[Opening Record excerpts section]
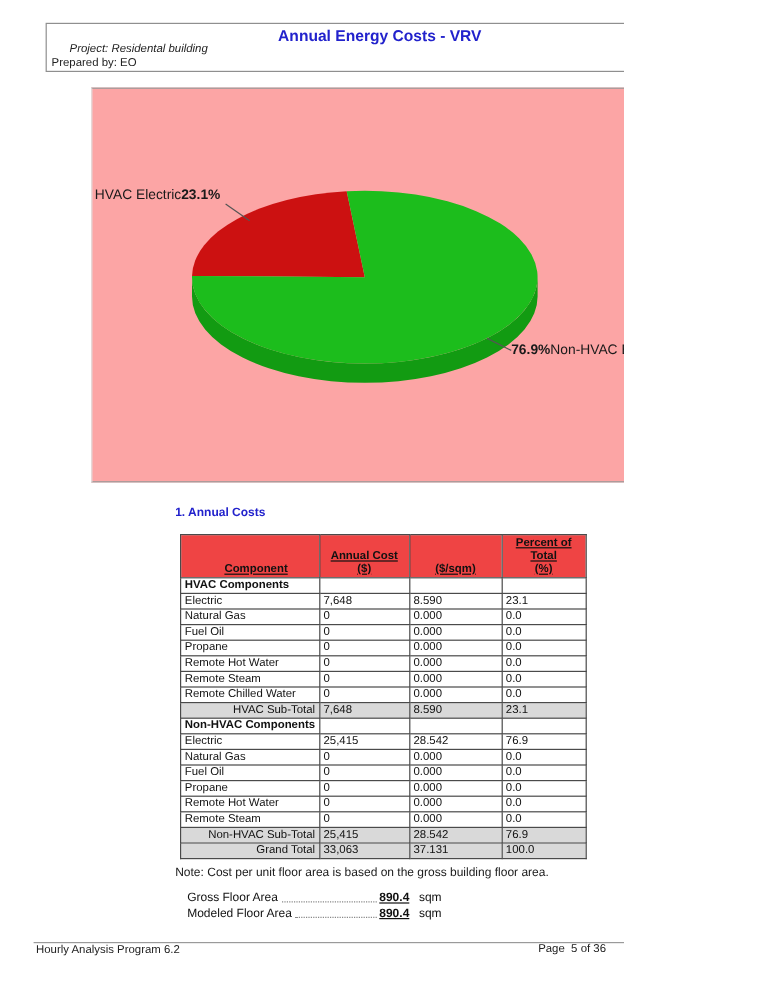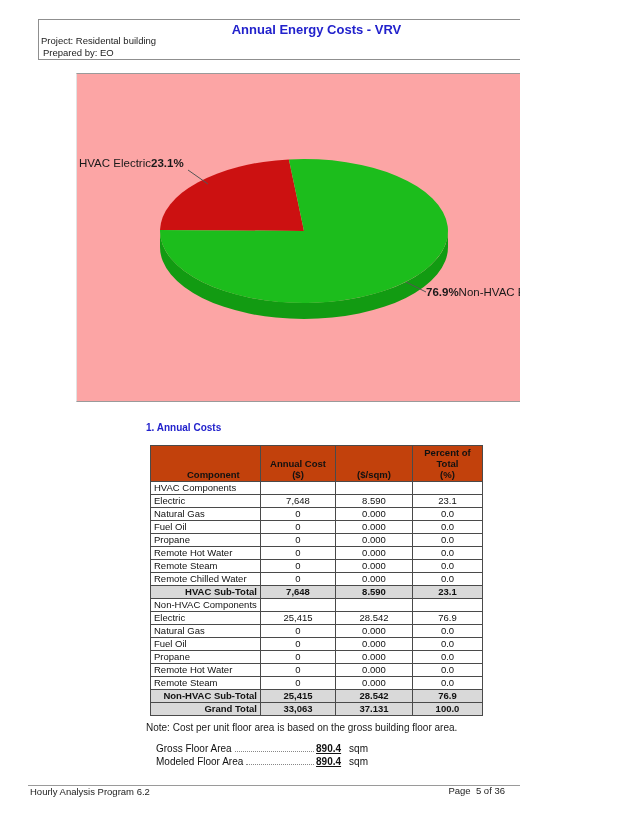"Project: Residental building" .hp-project { font-style: none -> italic; left: 2px -> 19px }
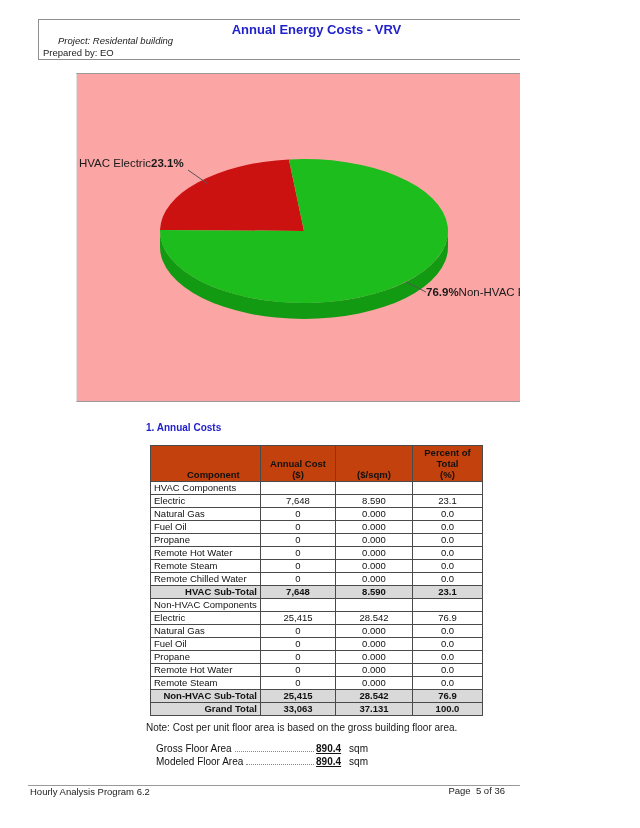"Percent of Total" .costs-table th { background: #c2410c -> #ef4444; text-decoration: none -> underline }
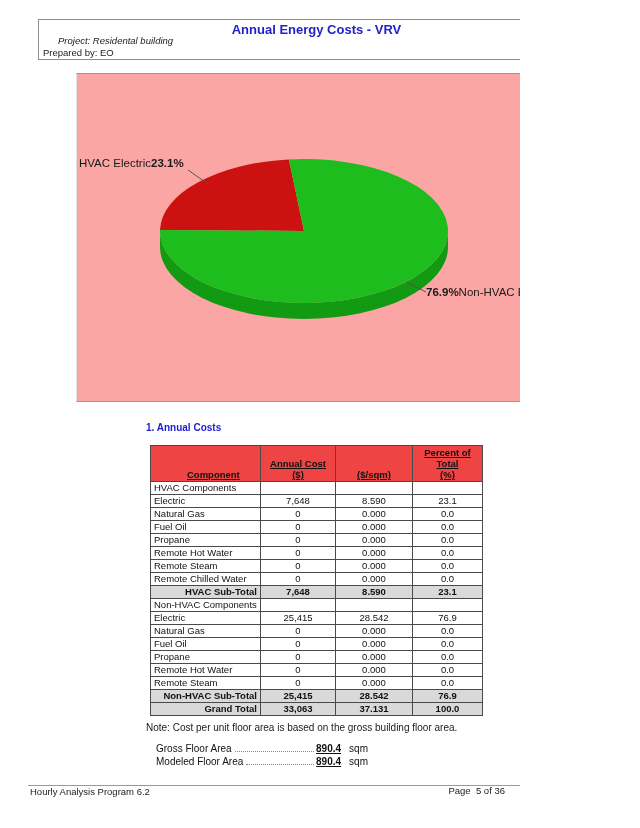"HVAC Components" .row-section td { font-weight: normal -> bold }
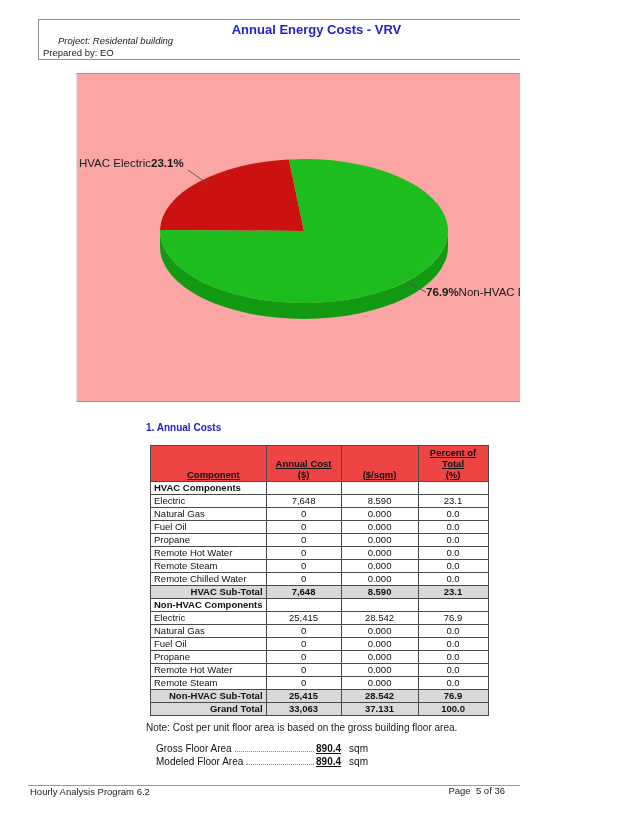"7,648" .costs-table td.num { text-align: center -> left }
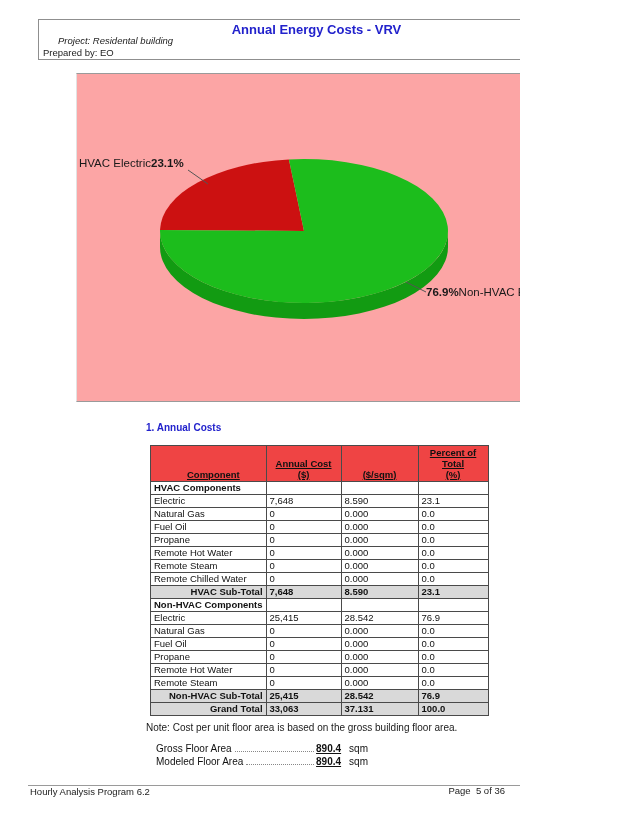"HVAC Sub-Total" .row-total td { font-weight: bold -> normal }
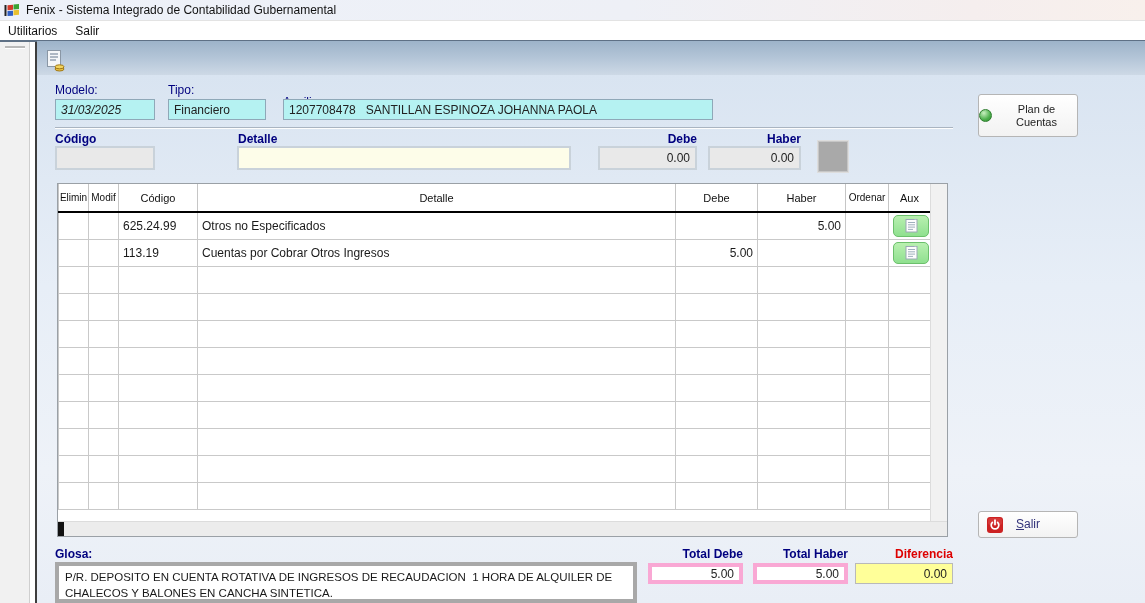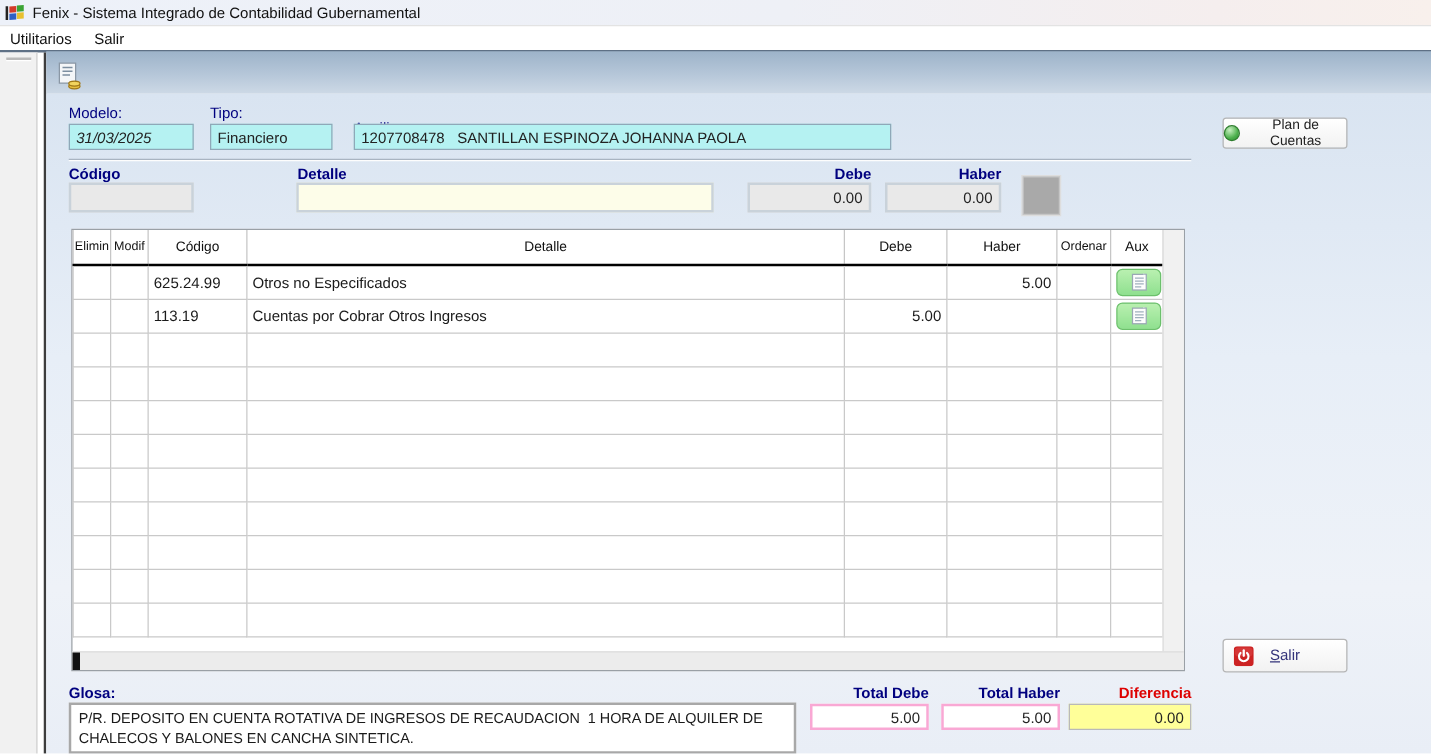"Plan de Cuentas" button.abs { height: 25px -> 43px }
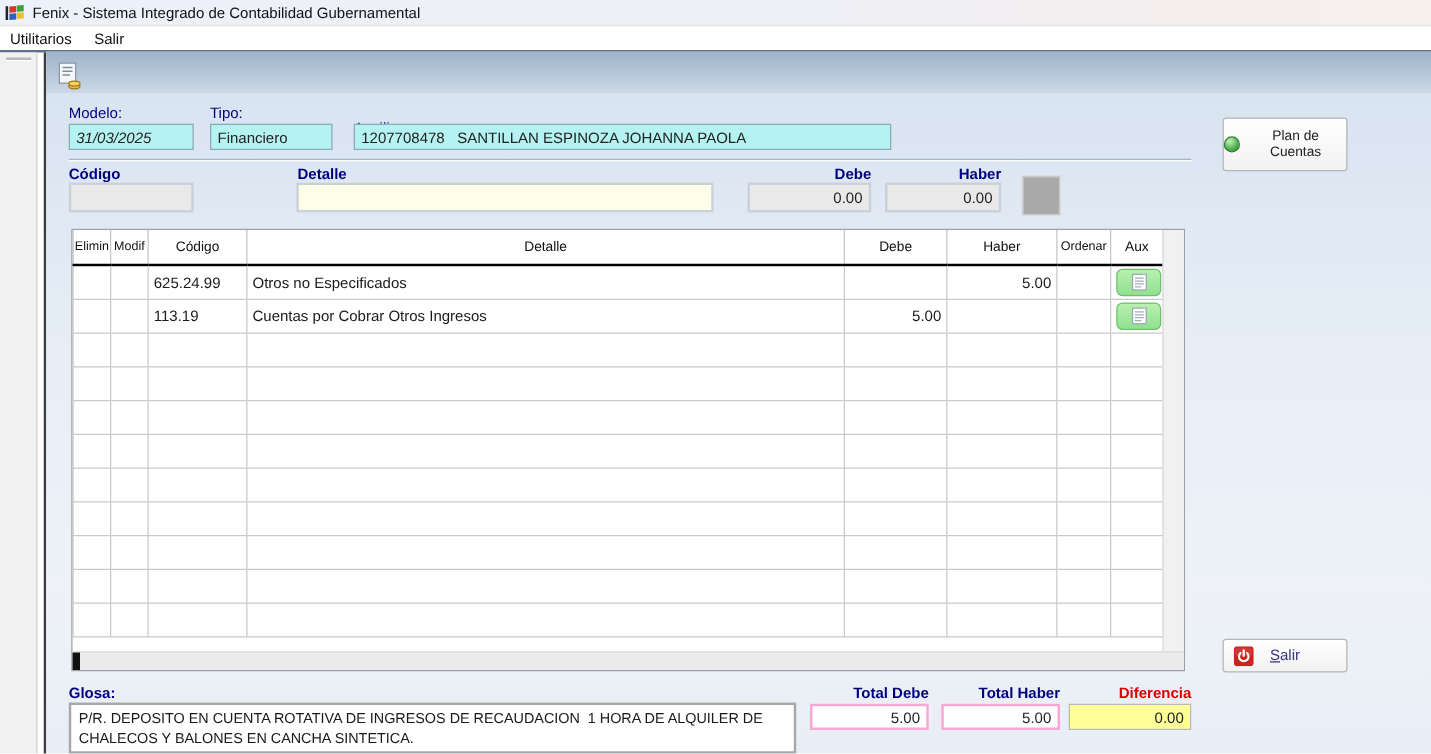"P/R. DEPOSITO EN CUENTA ROTATIVA" .white { border: 2px solid #f9a8d4 -> 4px solid #f9a8d4 }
[Closing Record excerpts section]
→ **Task to complete**: Excluding the images, return each record above precisely as written.

→ **Solution below**:
"Project: Residental building" .hp-project { font-style: none -> italic; left: 2px -> 19px }
"Percent of Total" .costs-table th { background: #c2410c -> #ef4444; text-decoration: none -> underline }
"HVAC Components" .row-section td { font-weight: normal -> bold }
"7,648" .costs-table td.num { text-align: center -> left }
"HVAC Sub-Total" .row-total td { font-weight: bold -> normal }
"Plan de Cuentas" button.abs { height: 25px -> 43px }
"P/R. DEPOSITO EN CUENTA ROTATIVA" .white { border: 2px solid #f9a8d4 -> 4px solid #f9a8d4 }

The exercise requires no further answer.